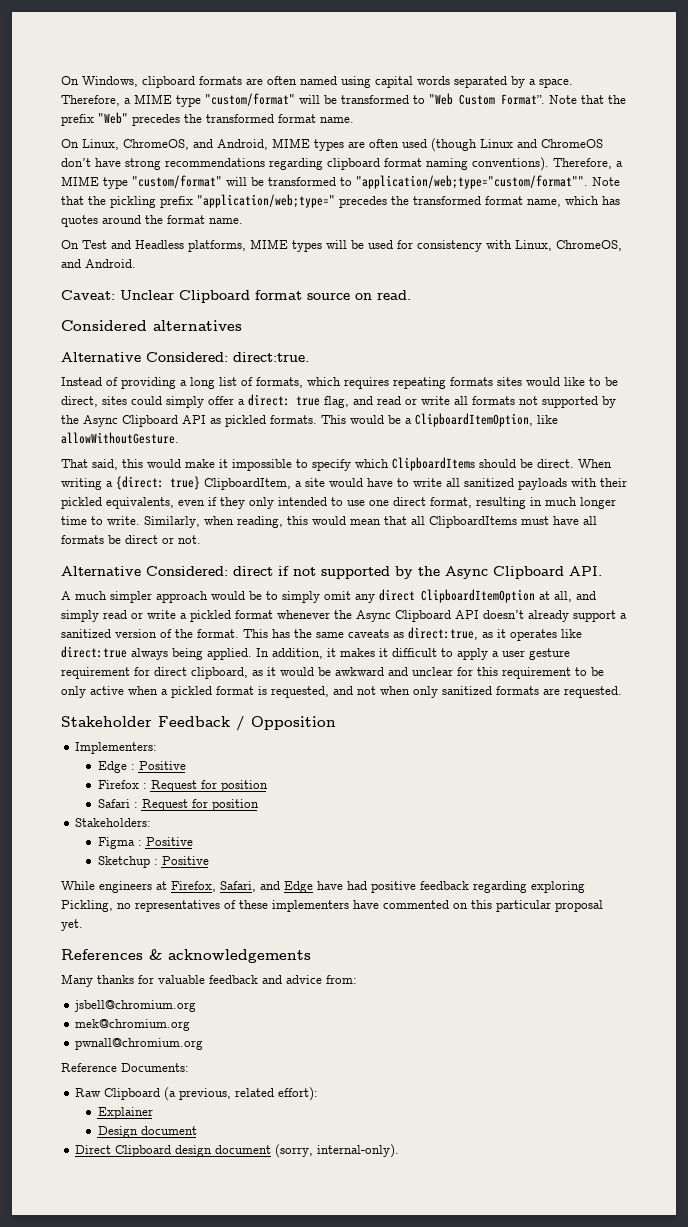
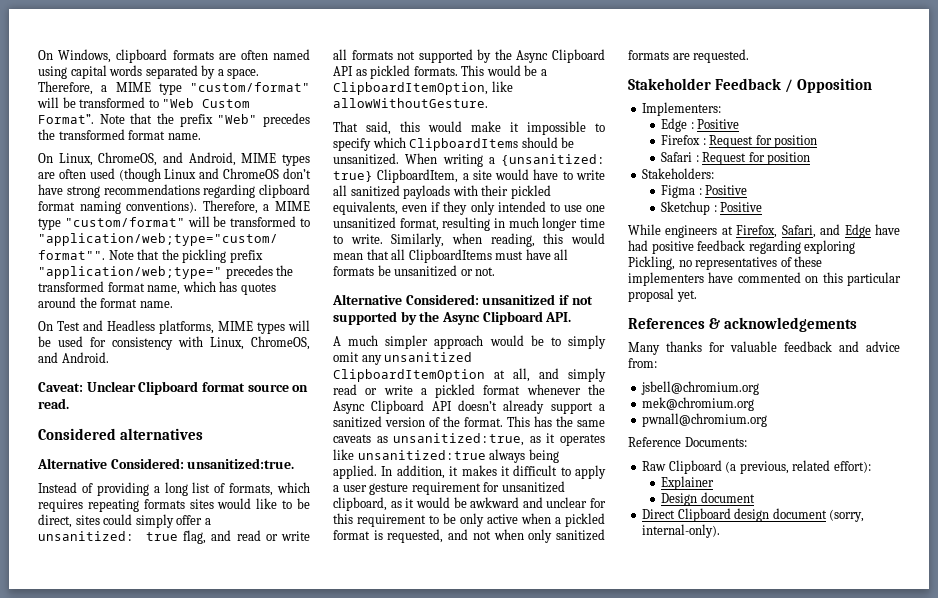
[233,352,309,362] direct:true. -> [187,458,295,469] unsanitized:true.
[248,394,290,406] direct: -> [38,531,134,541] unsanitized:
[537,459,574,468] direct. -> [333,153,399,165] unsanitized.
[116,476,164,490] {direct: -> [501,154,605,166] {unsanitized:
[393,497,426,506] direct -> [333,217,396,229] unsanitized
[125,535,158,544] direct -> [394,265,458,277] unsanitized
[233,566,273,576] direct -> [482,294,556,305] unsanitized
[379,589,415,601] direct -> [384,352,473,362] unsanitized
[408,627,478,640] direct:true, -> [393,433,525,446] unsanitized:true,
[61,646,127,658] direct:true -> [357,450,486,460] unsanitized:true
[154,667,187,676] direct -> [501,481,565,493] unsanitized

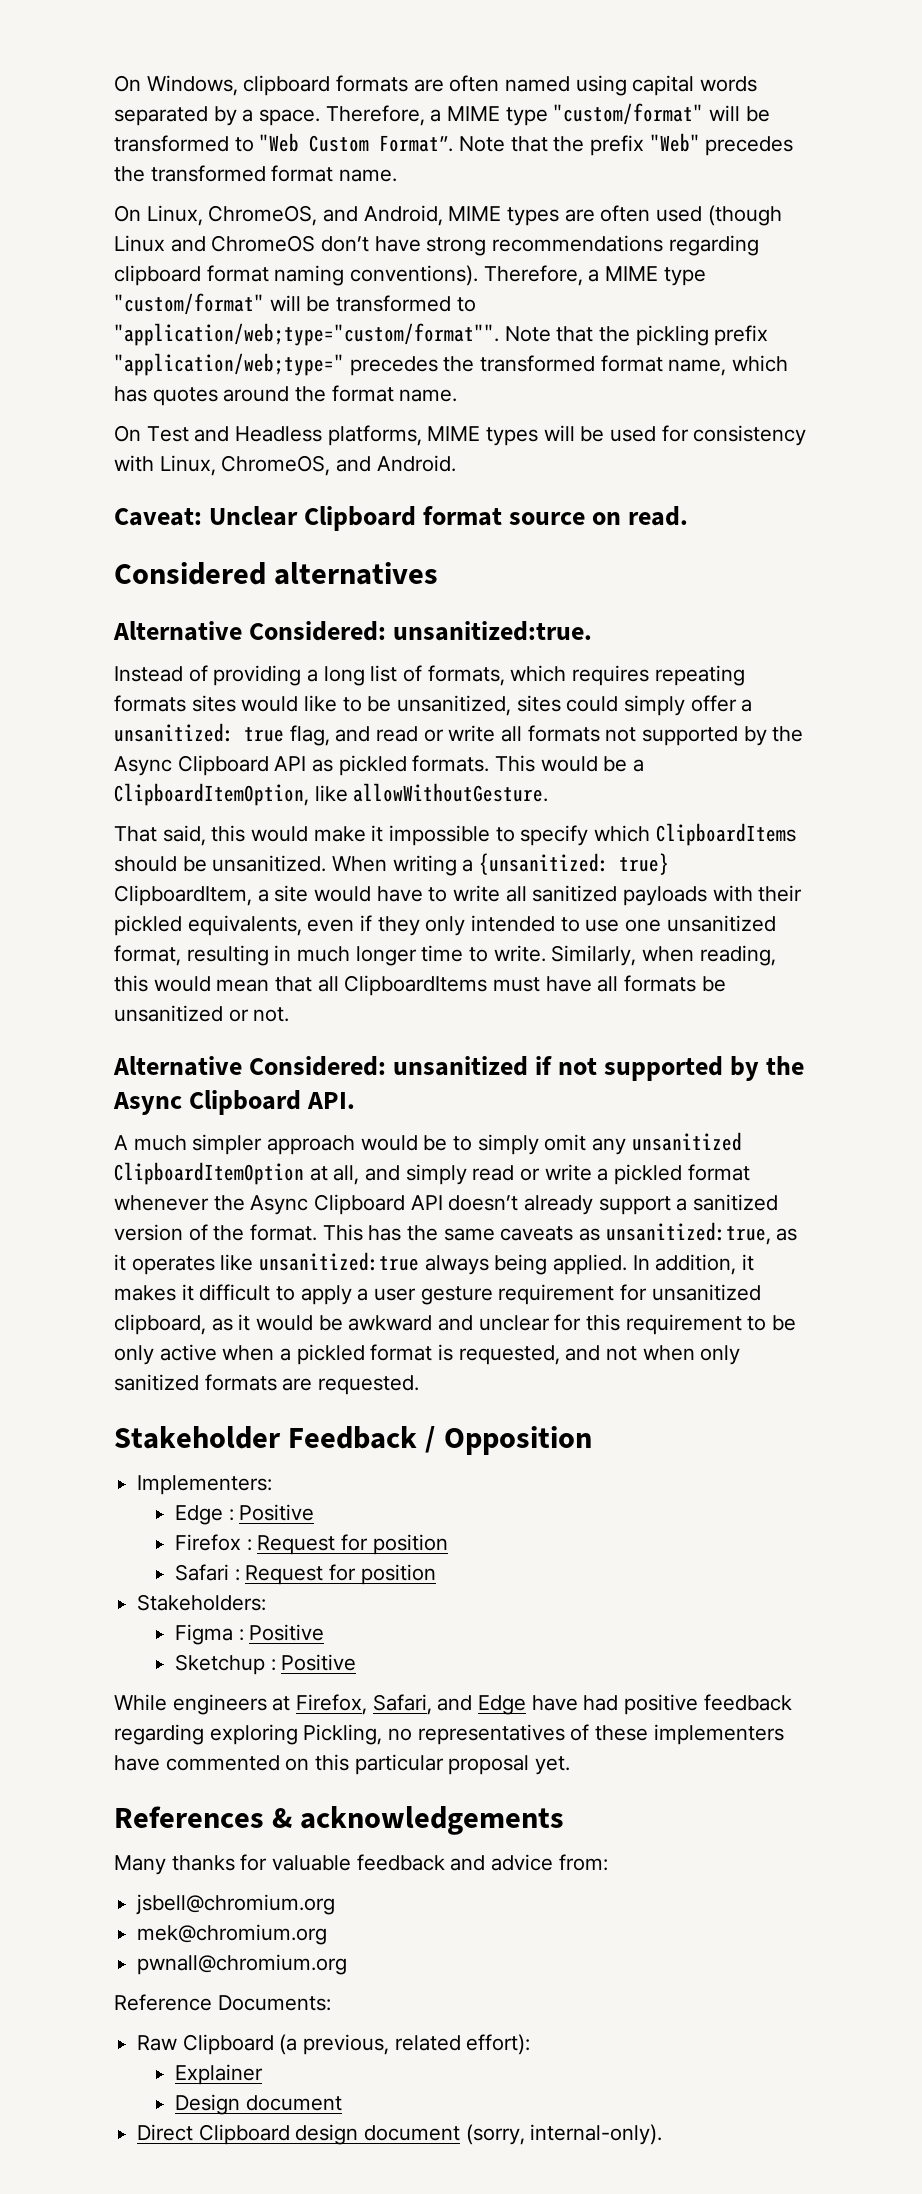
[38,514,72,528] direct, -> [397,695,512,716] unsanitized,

-------------------------

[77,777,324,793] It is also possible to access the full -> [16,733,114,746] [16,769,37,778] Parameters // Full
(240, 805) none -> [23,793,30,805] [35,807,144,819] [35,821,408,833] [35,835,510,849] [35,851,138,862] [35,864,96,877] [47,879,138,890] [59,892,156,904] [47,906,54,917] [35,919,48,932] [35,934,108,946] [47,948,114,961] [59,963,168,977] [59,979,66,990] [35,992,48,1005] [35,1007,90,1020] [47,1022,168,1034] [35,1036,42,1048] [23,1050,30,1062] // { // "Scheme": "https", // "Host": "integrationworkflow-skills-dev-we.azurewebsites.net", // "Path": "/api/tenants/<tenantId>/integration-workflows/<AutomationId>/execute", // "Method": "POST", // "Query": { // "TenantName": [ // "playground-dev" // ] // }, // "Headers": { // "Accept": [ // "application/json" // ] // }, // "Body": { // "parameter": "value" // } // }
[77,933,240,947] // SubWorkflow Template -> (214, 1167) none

-------------------------

Goal of the exercise:
The material above holds pictures; leave them out. Repeat exactly the lines from the one containing "[233,352,309,362] direct:true. ->" through the one containing "[38,514,72,528] direct, ->", and nothing else.

Written reply:
[233,352,309,362] direct:true. -> [187,458,295,469] unsanitized:true.
[248,394,290,406] direct: -> [38,531,134,541] unsanitized:
[537,459,574,468] direct. -> [333,153,399,165] unsanitized.
[116,476,164,490] {direct: -> [501,154,605,166] {unsanitized:
[393,497,426,506] direct -> [333,217,396,229] unsanitized
[125,535,158,544] direct -> [394,265,458,277] unsanitized
[233,566,273,576] direct -> [482,294,556,305] unsanitized
[379,589,415,601] direct -> [384,352,473,362] unsanitized
[408,627,478,640] direct:true, -> [393,433,525,446] unsanitized:true,
[61,646,127,658] direct:true -> [357,450,486,460] unsanitized:true
[154,667,187,676] direct -> [501,481,565,493] unsanitized

[38,514,72,528] direct, -> [397,695,512,716] unsanitized,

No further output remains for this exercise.